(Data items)
═══

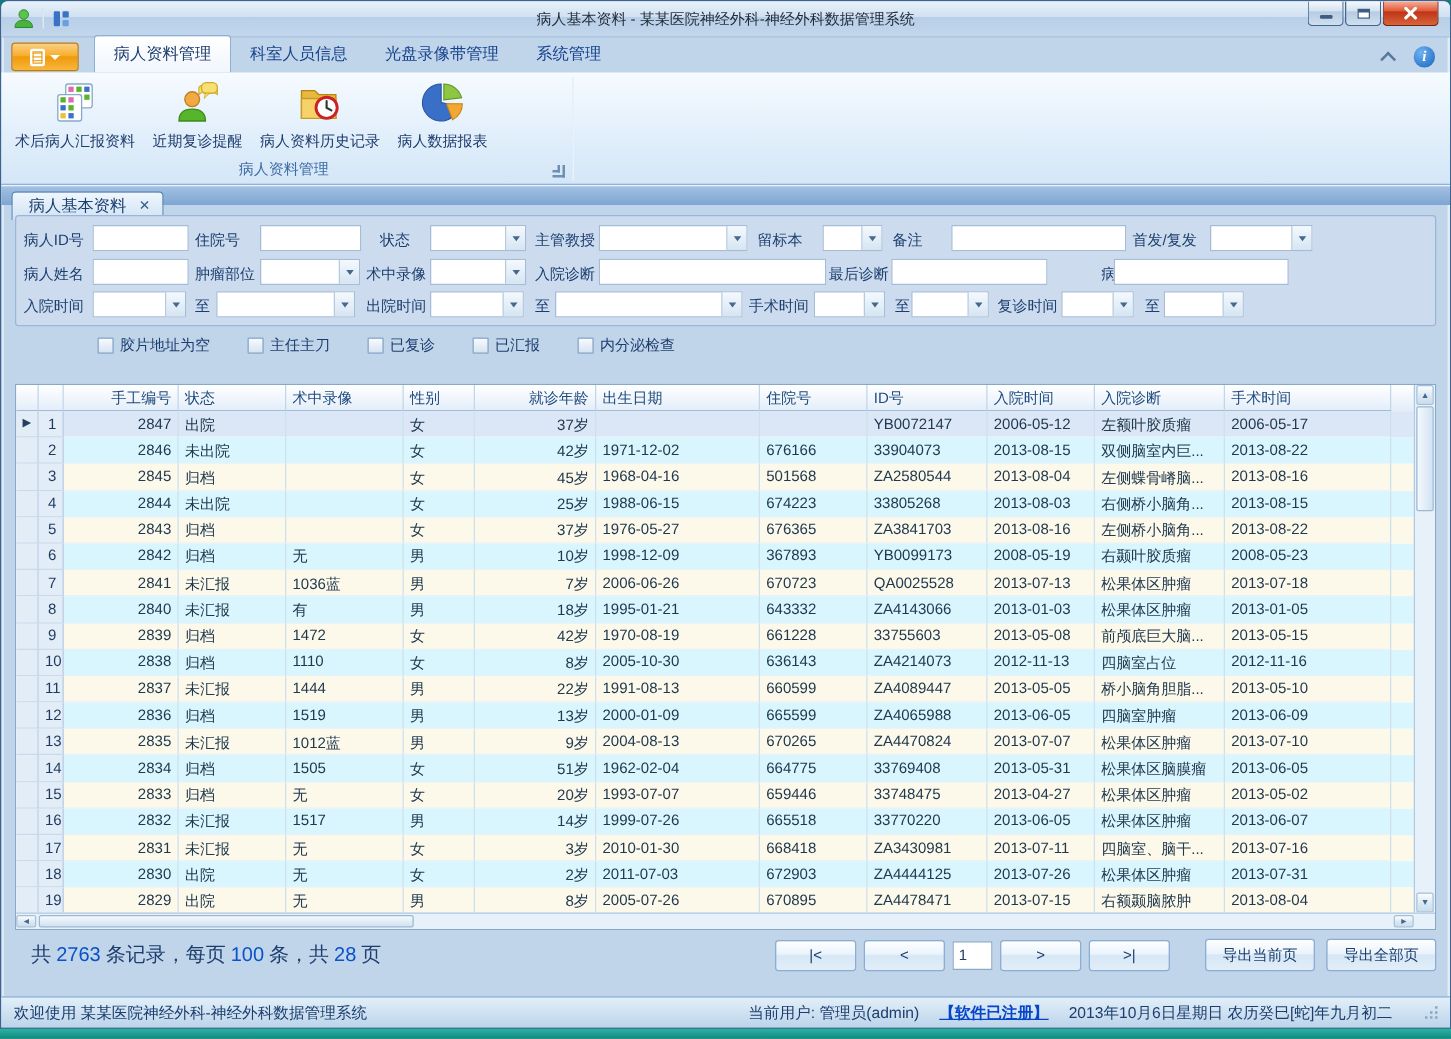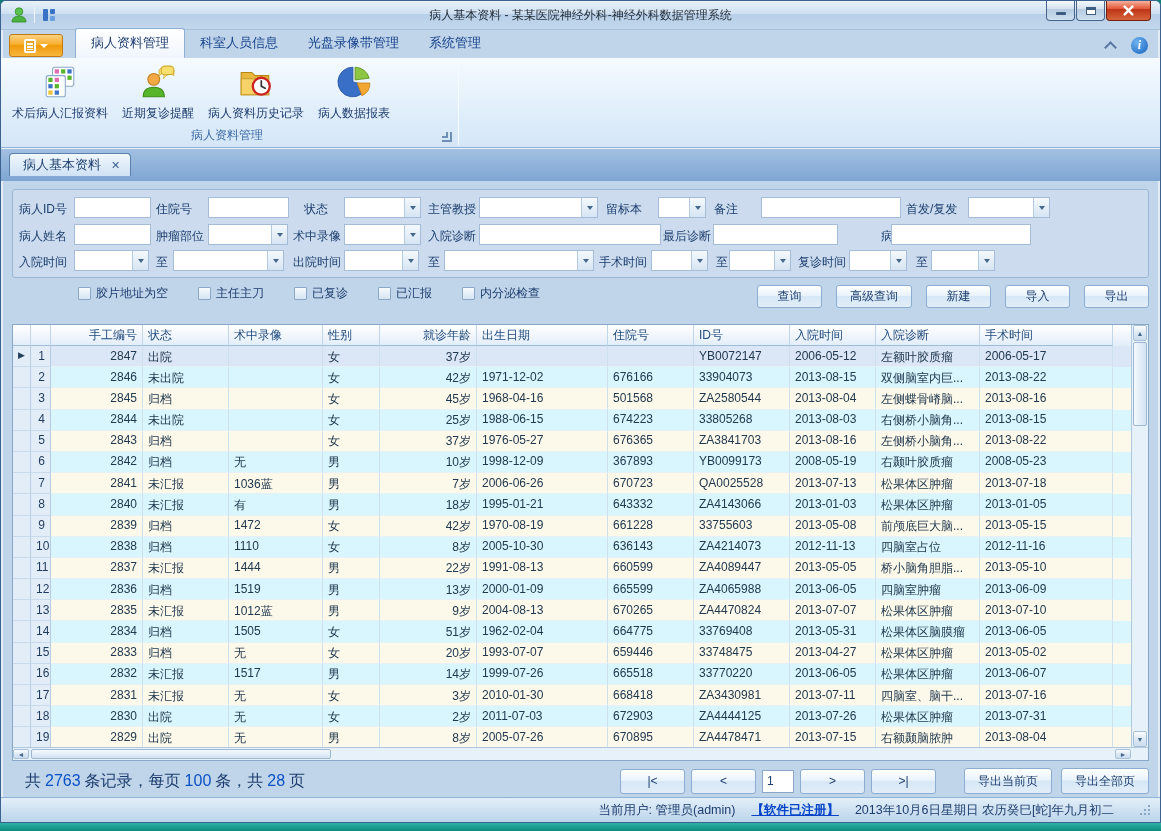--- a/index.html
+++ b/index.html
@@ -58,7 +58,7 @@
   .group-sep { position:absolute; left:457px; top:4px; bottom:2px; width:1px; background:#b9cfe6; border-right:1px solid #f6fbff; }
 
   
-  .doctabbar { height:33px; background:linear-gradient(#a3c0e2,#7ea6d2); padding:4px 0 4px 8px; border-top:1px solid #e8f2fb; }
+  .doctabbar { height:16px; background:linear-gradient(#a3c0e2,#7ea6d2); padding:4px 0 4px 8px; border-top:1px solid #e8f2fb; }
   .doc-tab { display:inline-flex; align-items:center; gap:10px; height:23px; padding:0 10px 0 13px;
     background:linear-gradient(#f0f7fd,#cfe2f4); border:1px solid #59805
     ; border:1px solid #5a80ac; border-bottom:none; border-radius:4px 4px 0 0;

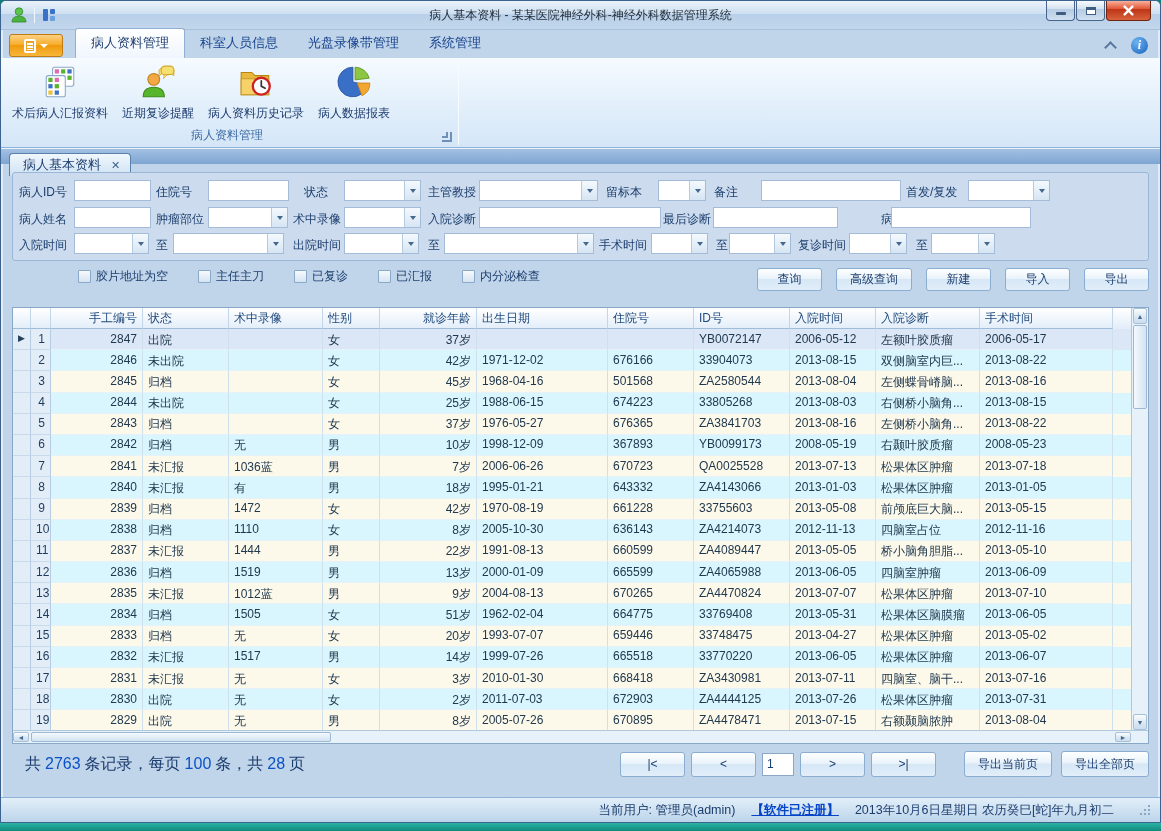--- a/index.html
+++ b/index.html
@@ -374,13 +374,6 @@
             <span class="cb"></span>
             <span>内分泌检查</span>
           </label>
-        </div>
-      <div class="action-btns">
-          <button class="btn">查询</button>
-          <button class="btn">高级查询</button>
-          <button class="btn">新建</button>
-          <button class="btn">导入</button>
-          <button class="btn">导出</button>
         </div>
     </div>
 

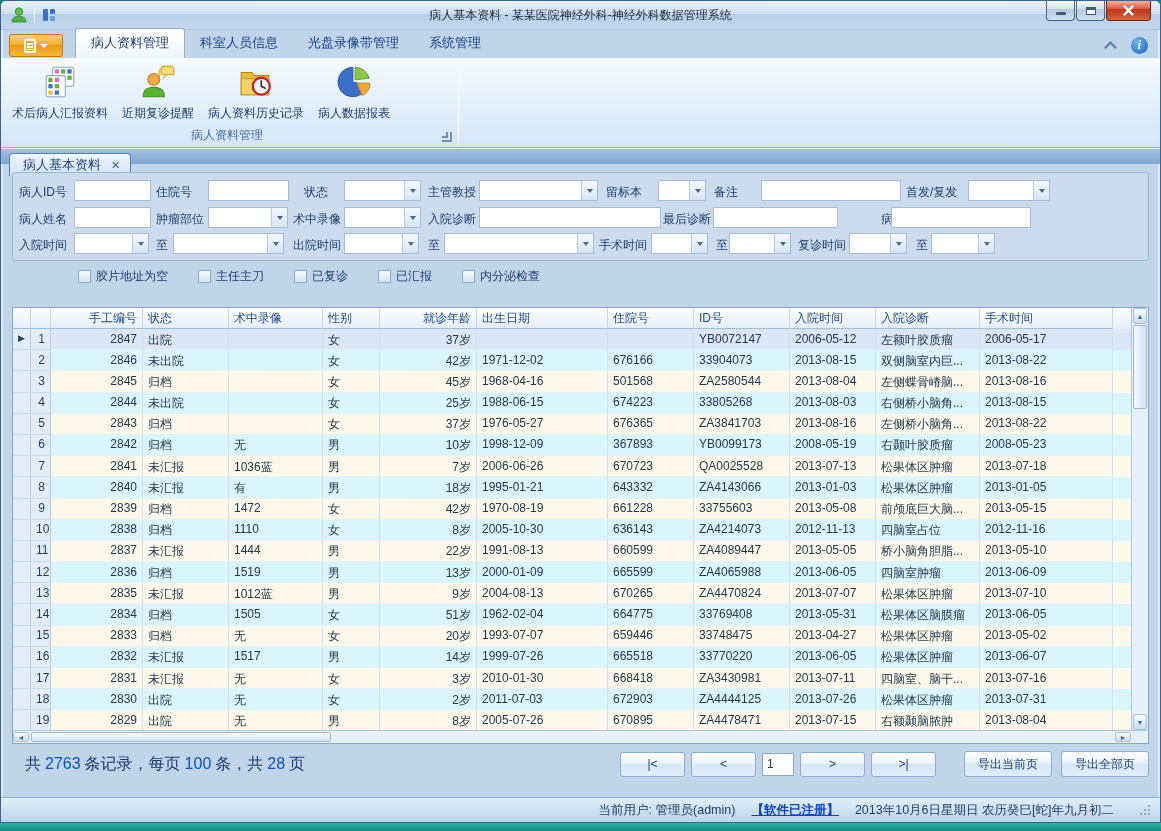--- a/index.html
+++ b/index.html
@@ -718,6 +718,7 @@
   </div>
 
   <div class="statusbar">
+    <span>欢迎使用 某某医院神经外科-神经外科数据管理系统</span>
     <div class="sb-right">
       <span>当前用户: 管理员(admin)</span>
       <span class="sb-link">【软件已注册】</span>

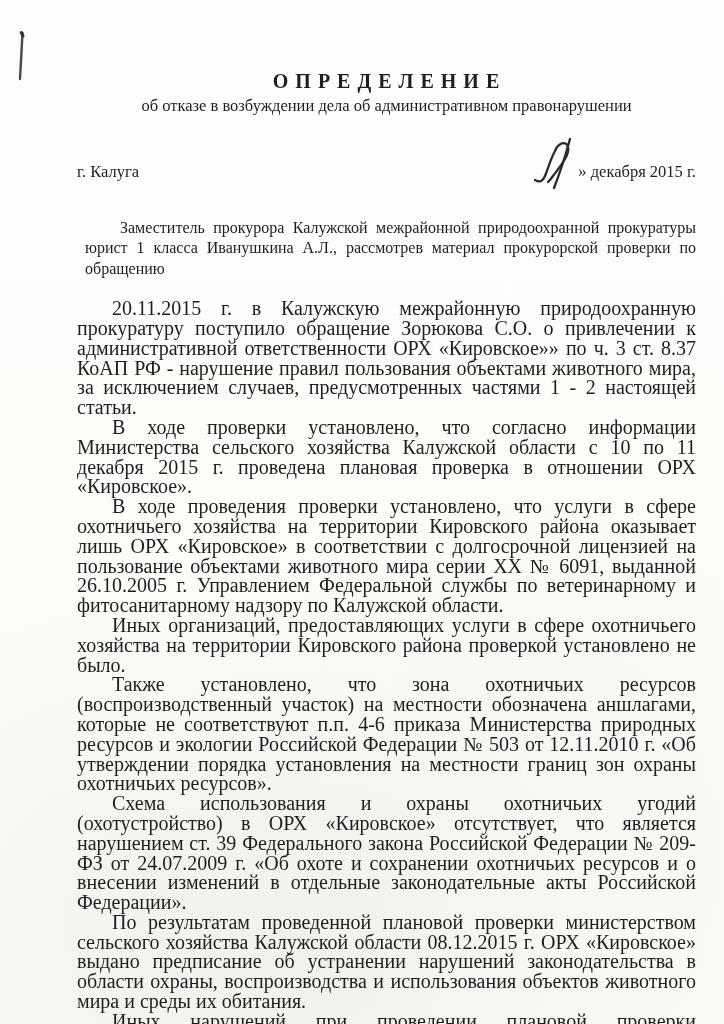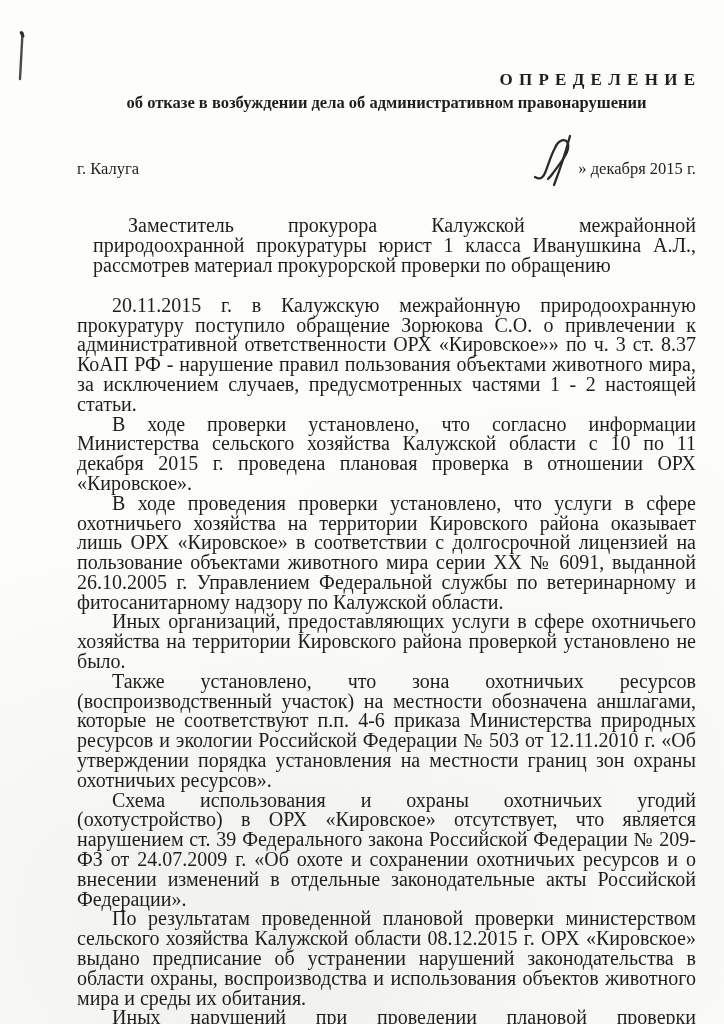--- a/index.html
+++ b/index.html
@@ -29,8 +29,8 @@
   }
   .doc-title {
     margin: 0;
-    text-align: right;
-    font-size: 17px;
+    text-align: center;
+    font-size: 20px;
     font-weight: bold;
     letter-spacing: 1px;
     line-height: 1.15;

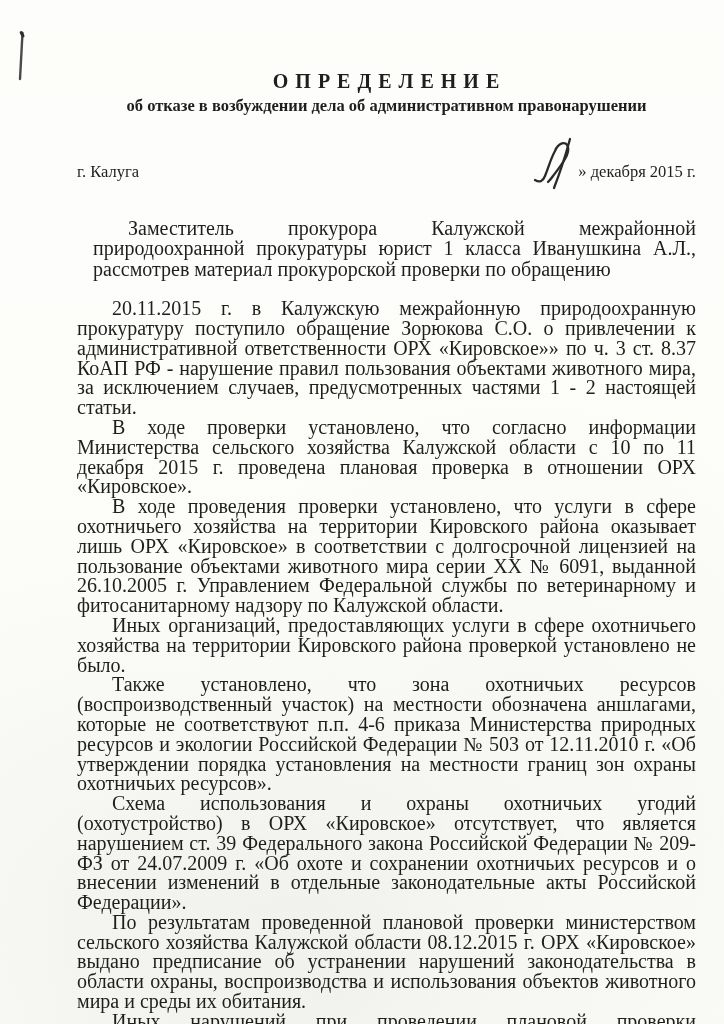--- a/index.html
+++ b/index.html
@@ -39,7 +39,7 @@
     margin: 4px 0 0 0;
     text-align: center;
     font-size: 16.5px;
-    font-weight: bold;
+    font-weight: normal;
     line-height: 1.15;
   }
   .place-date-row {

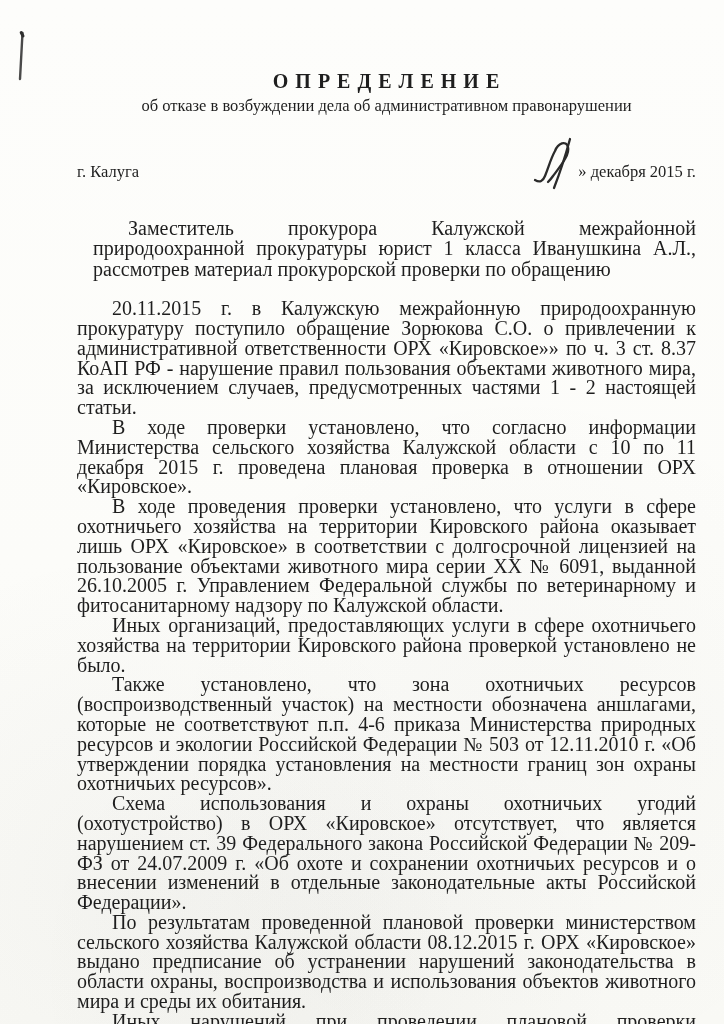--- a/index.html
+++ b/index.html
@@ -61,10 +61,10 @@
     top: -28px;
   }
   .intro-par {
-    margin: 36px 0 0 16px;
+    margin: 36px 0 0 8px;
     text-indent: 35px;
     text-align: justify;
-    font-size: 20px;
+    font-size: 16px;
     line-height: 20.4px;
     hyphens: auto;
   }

═══

_Work required_: Print each record exactly as it stands, omitting the pictures.

_Response_:
--- a/index.html
+++ b/index.html
@@ -58,7 +58,7 @@
   .group-sep { position:absolute; left:457px; top:4px; bottom:2px; width:1px; background:#b9cfe6; border-right:1px solid #f6fbff; }
 
   
-  .doctabbar { height:33px; background:linear-gradient(#a3c0e2,#7ea6d2); padding:4px 0 4px 8px; border-top:1px solid #e8f2fb; }
+  .doctabbar { height:16px; background:linear-gradient(#a3c0e2,#7ea6d2); padding:4px 0 4px 8px; border-top:1px solid #e8f2fb; }
   .doc-tab { display:inline-flex; align-items:center; gap:10px; height:23px; padding:0 10px 0 13px;
     background:linear-gradient(#f0f7fd,#cfe2f4); border:1px solid #59805
     ; border:1px solid #5a80ac; border-bottom:none; border-radius:4px 4px 0 0;

--- a/index.html
+++ b/index.html
@@ -374,13 +374,6 @@
             <span class="cb"></span>
             <span>内分泌检查</span>
           </label>
-        </div>
-      <div class="action-btns">
-          <button class="btn">查询</button>
-          <button class="btn">高级查询</button>
-          <button class="btn">新建</button>
-          <button class="btn">导入</button>
-          <button class="btn">导出</button>
         </div>
     </div>
 

--- a/index.html
+++ b/index.html
@@ -718,6 +718,7 @@
   </div>
 
   <div class="statusbar">
+    <span>欢迎使用 某某医院神经外科-神经外科数据管理系统</span>
     <div class="sb-right">
       <span>当前用户: 管理员(admin)</span>
       <span class="sb-link">【软件已注册】</span>

--- a/index.html
+++ b/index.html
@@ -29,8 +29,8 @@
   }
   .doc-title {
     margin: 0;
-    text-align: right;
-    font-size: 17px;
+    text-align: center;
+    font-size: 20px;
     font-weight: bold;
     letter-spacing: 1px;
     line-height: 1.15;

--- a/index.html
+++ b/index.html
@@ -39,7 +39,7 @@
     margin: 4px 0 0 0;
     text-align: center;
     font-size: 16.5px;
-    font-weight: bold;
+    font-weight: normal;
     line-height: 1.15;
   }
   .place-date-row {

--- a/index.html
+++ b/index.html
@@ -61,10 +61,10 @@
     top: -28px;
   }
   .intro-par {
-    margin: 36px 0 0 16px;
+    margin: 36px 0 0 8px;
     text-indent: 35px;
     text-align: justify;
-    font-size: 20px;
+    font-size: 16px;
     line-height: 20.4px;
     hyphens: auto;
   }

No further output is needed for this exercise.